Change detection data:
━━━━━━━━━━━━━━━━━━━━
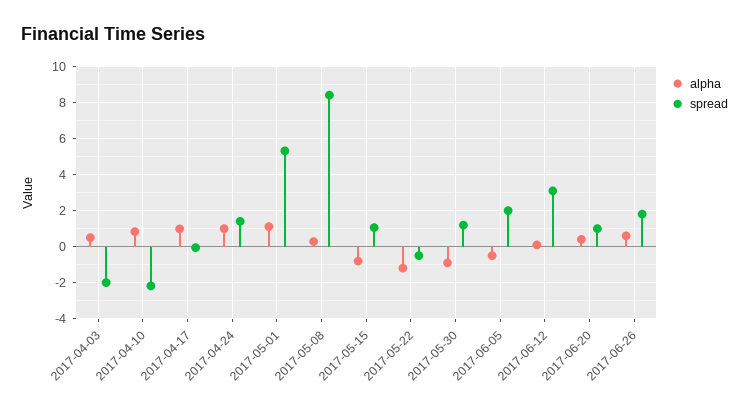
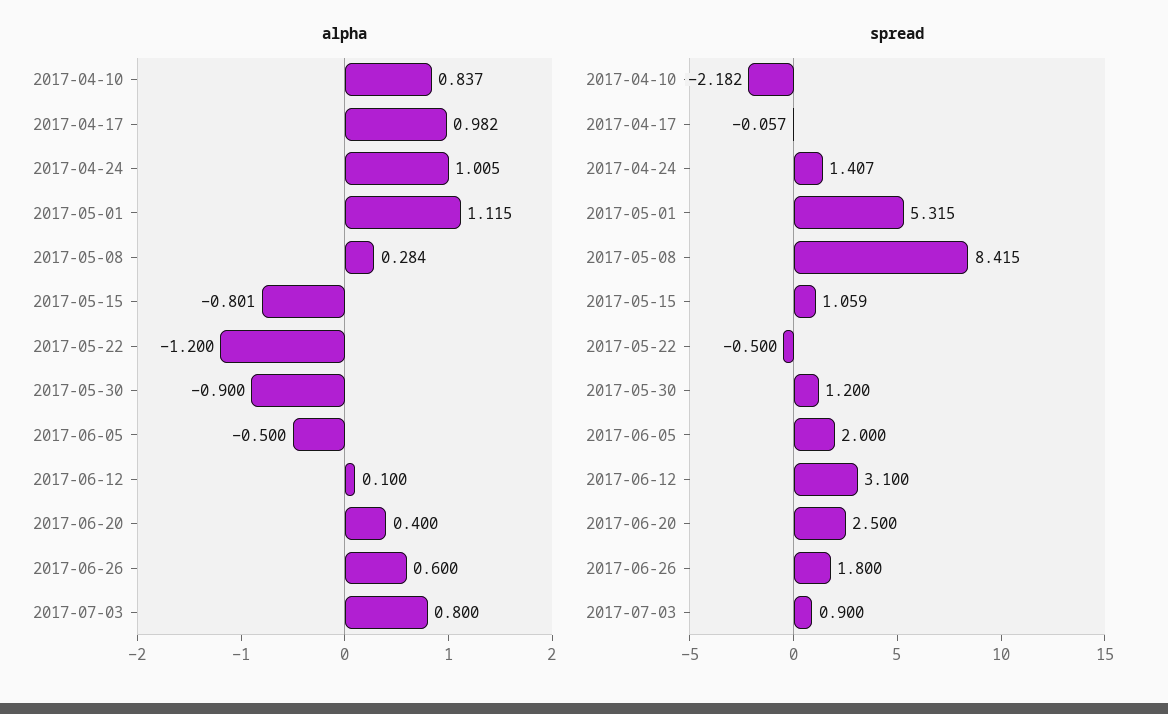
alpha, 2017-04-03: 0.5 -> none
spread, 2017-04-03: -2 -> none
spread, 2017-06-20: 1 -> 2.5
alpha, 2017-07-03: none -> 0.8
spread, 2017-07-03: none -> 0.9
━━━━━━━━━━━━━━━━━━━━
TASK DESCRIPTION:
Look through the entries above and report the number of lines that contain "alpha". Write only the number.

RESULT:
2